Mark is convinced that Jeremy's laziness, lack of logical rigour and indifference towards cultural pursuits are markers of low intellect, but often looks to him for social guidance. Mark is plagued by paranoia as to how others perceive him, and by doubts over whether his actions are normal. In spite of his thoughtful and sensible exterior and his tendency to act as the moral centre of his surroundings, he has frequent bouts of selfishness, schadenfreude and impulsive behaviour. He loathes many aspects of modern culture, such as drug use and openness of sexuality; he often simply endures activities that others around him enjoy, viewing them as "the price you pay to avoid loneliness". Despite this, he has a chronic fear of loneliness throughout the show, and continuously perseveres with doomed and irrationally motivated romantic relationships as a result.

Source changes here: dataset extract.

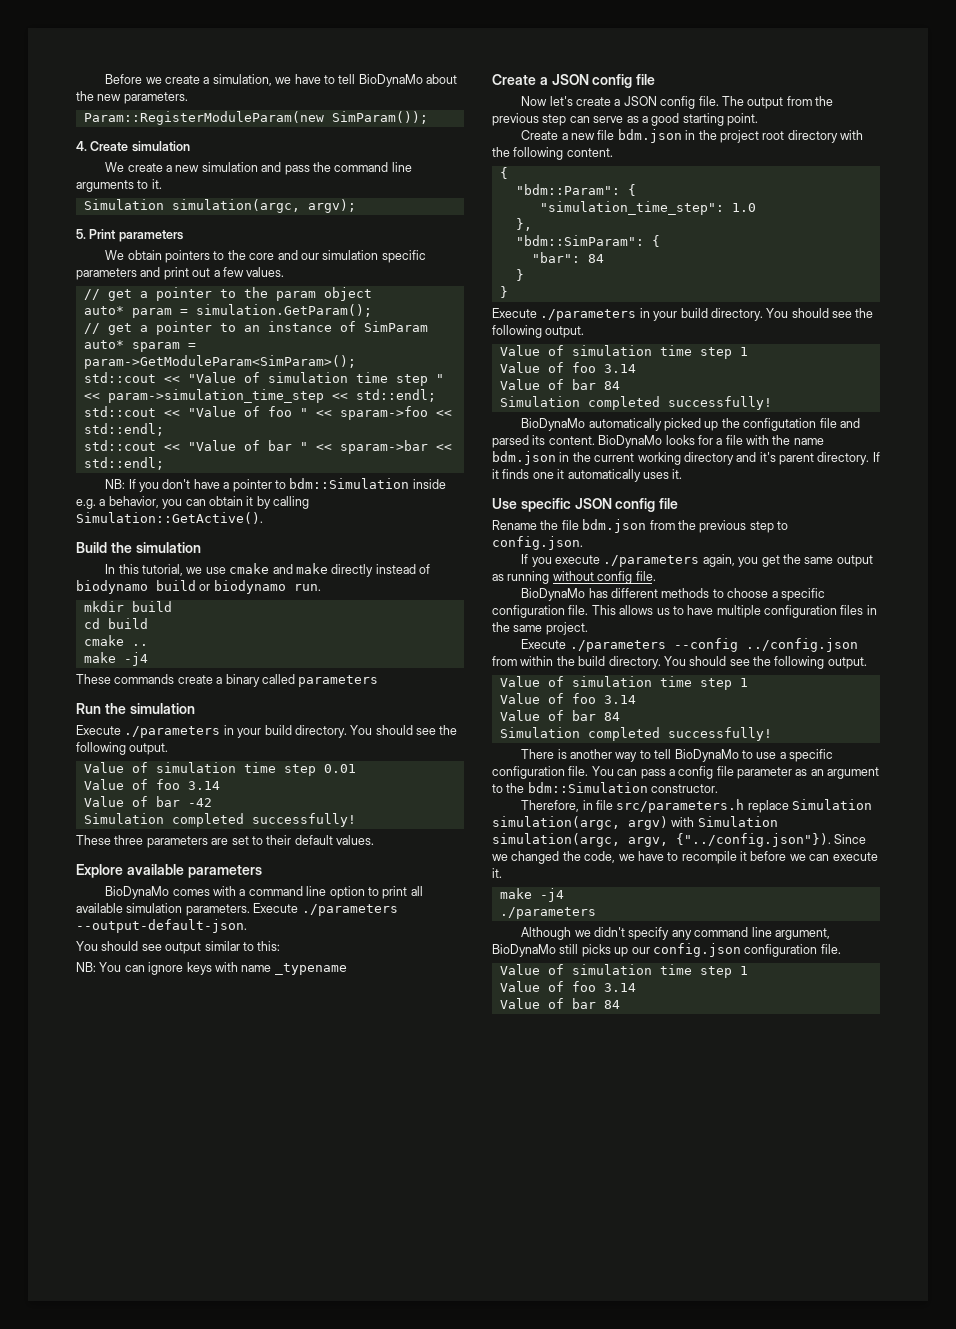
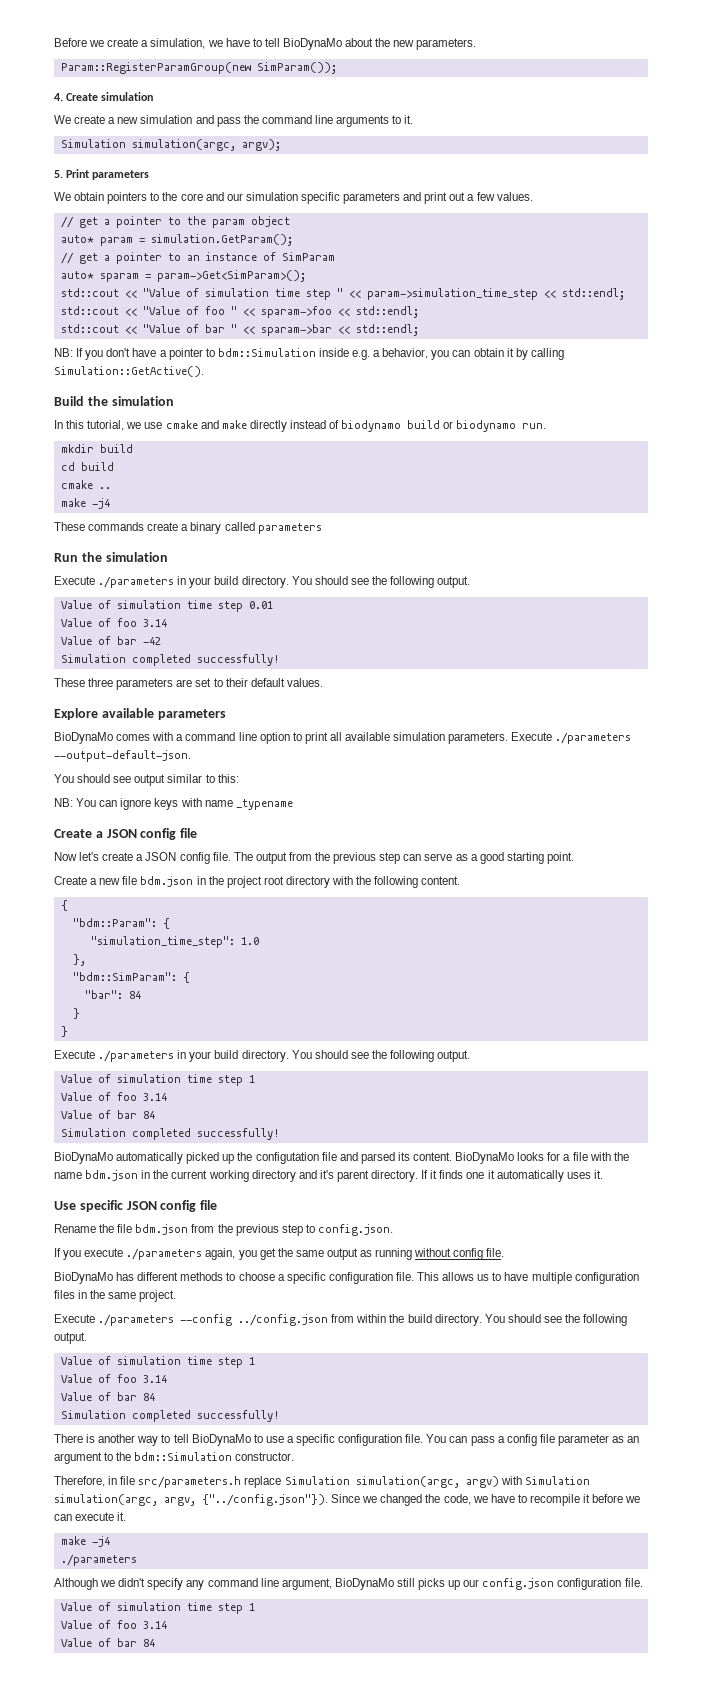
- Param::RegisterModuleParam(new SimParam());
+ Param::RegisterParamGroup(new SimParam());
- auto* sparam = param->GetModuleParam<SimParam>();
+ auto* sparam = param->Get<SimParam>();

Mark's political sympathies are arguably the most developed of any character in the show, and yet they retain some ambiguity. He appears to be politically rational, if socially the exact opposite. He is mildly Eurosceptic, but overall his views appear to be left-of-centre. What could be misconstrued as socially conservative views on his part (such as his disdain for drug use and free love) are more likely motivated by a hatred and fear of other people than a right-wing viewpoint. In the second series he says that "Tony Blair isn't such a bad thing", but in the fifth he claims "nobody wanted New Labour" and shows admiration for Paddy Ashdown of the Liberal Democrats. At one point Mark refers to "the miracle of consumer capitalism" as the backbone of society, albeit often with pessimistic acceptance rather than enthusiasm. He genuinely abhors bigotry and far-right politics, which in Series 2 causes him to lose one of the few true friends he had made onscreen aside from Jez. Mark often criticises those who believe in God, but has been seen praying in times of extreme panic. Although it is never stated in the show, his surname is of Irish origin.

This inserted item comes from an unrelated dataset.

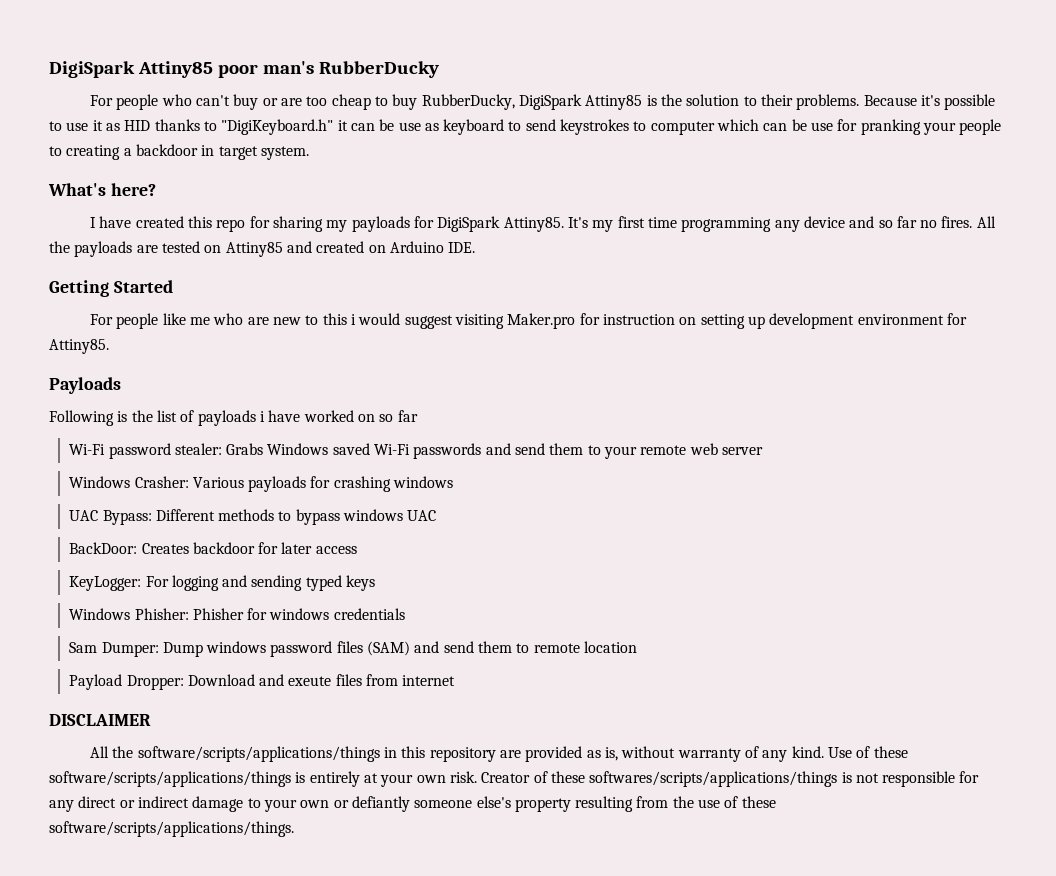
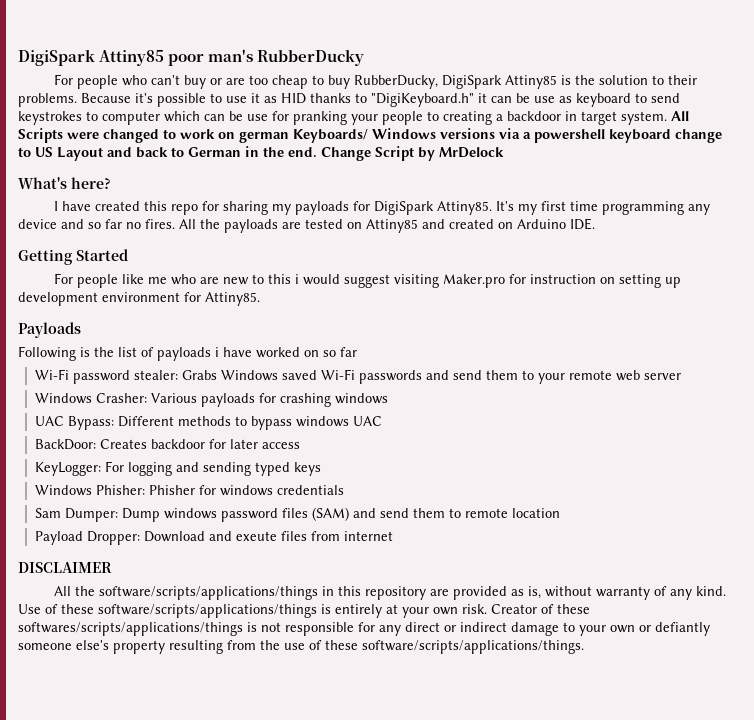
+ All Scripts were changed to work on german Keyboards/ Windows versions via a powershell keyboard change to US Layout and back to German in the end. Change Script by MrDelock

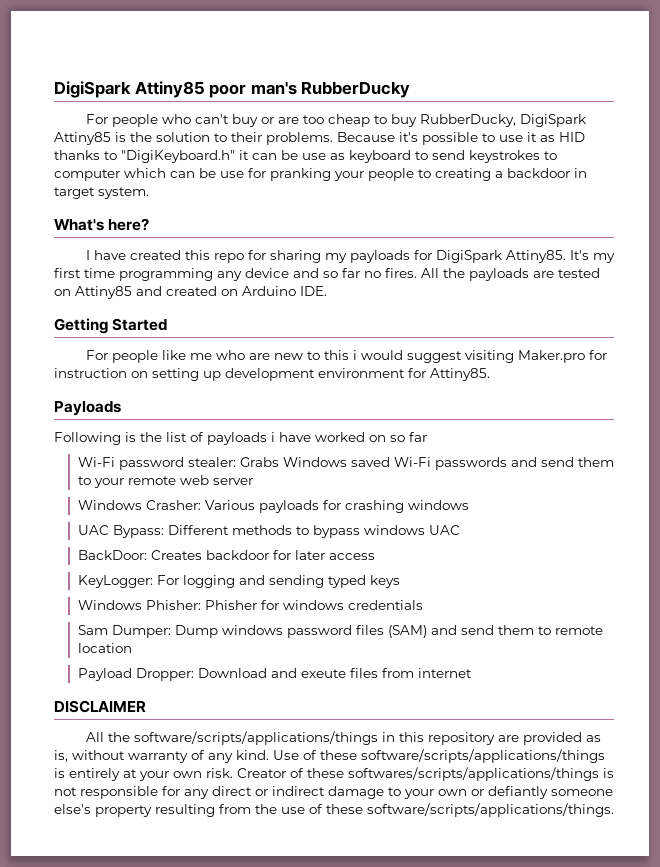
- All Scripts were changed to work on german Keyboards/ Windows versions via a powershell keyboard change to US Layout and back to German in the end. Change Script by MrDelock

When the series starts, Mark has already been a loan manager at a London branch of JLB (a Frankfurt-based loan and credit company) for around four years, at least judging from the timing given by Jez in Series 2. His time at JLB comes to a close when the branch closes down in the first episode of Series 6; later on, Mark works as a waiter at the Mexican restaurant Banditos, as a bathroom equipment salesman at Bath, Bathrooms, and Fittings, and finally again as a loan manager at the fictional Met City Bank with his former boss Alan Johnson. He is fired in the series finale, partly because of Jeremy's belated reaction to an abusive loan Mark had set up for him at the bank.

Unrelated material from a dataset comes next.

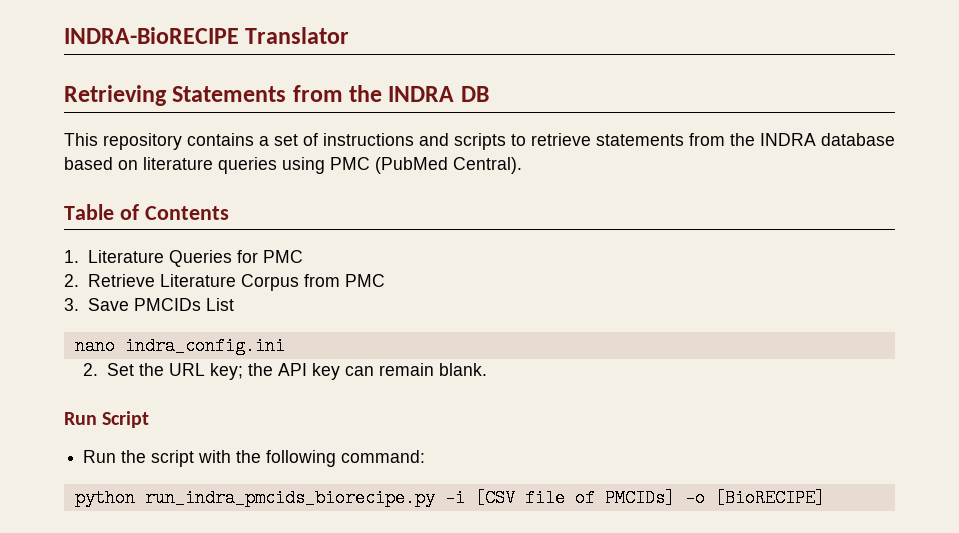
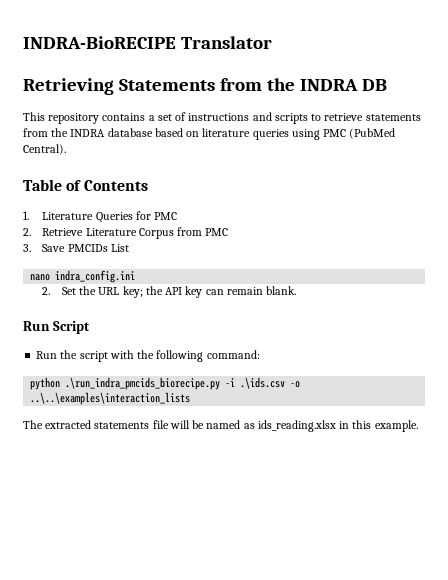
- python run_indra_pmcids_biorecipe.py -i [CSV file of PMCIDs] -o [BioRECIPE]
+ python .\run_indra_pmcids_biorecipe.py -i .\ids.csv -o ..\..\examples\interaction_lists
+ The extracted statements file will be named as ids_reading.xlsx in this example.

Mark's obsession with Sophie and his relationship with her (which is his first), is a major storyline of the first four series. She is seen almost exclusively through his eyes, showing her as merely kind-hearted and preventing the audience from understanding her real personality or motivations. By the third series, however, she is revealed to be narcissistic, boring, impulsive, and abrasive. These revelations coincide with Mark finally getting the chance to get together with her, but Mark is shown to be by this point increasingly apathetic towards her. Nonetheless, he perseveres neurotically with what becomes a passionless relationship bereft of mutual understanding. Mark appears completely unable to comprehend what type of man Sophie wants him to be. She takes no interest in his personal interests, such as history, fuelling him to attempt to lean into his masculinity (which, to her horror, leads him to briefly carry a large knife around). The two become increasingly frustrated and uninterested in one another, but Mark is in denial about what a healthy relationship looks like and refuses to accept that theirs is doomed. Mark's paranoia surrounding loneliness reaches fever pitch when he determines he must marry her or she will eventually leave him. While on a weekend trip with Sophie to Somerset, during which he plans to propose, Mark realises with Jeremy's help that he doesn't actually love her and should break up with her. However, she finds the planned engagement ring before he can tell her this and "accepts", apparently mostly out of a desire to have children. Mark feigns happiness out of fear of humiliation. The pair spend an agonising next few months preparing for a wedding neither truly want (especially Mark), with Mark and Jeremy coming up with increasingly outlandish schemes to get out of it that Mark could never actually succeed with.

Following Mark's and Sophie's disastrous wedding and separation immediately afterwards, he pursues a series of other women during series 5, wondering whether each could be "the one". After he and Sophie have sex following their breakup, she becomes pregnant and later gives birth to Mark's son.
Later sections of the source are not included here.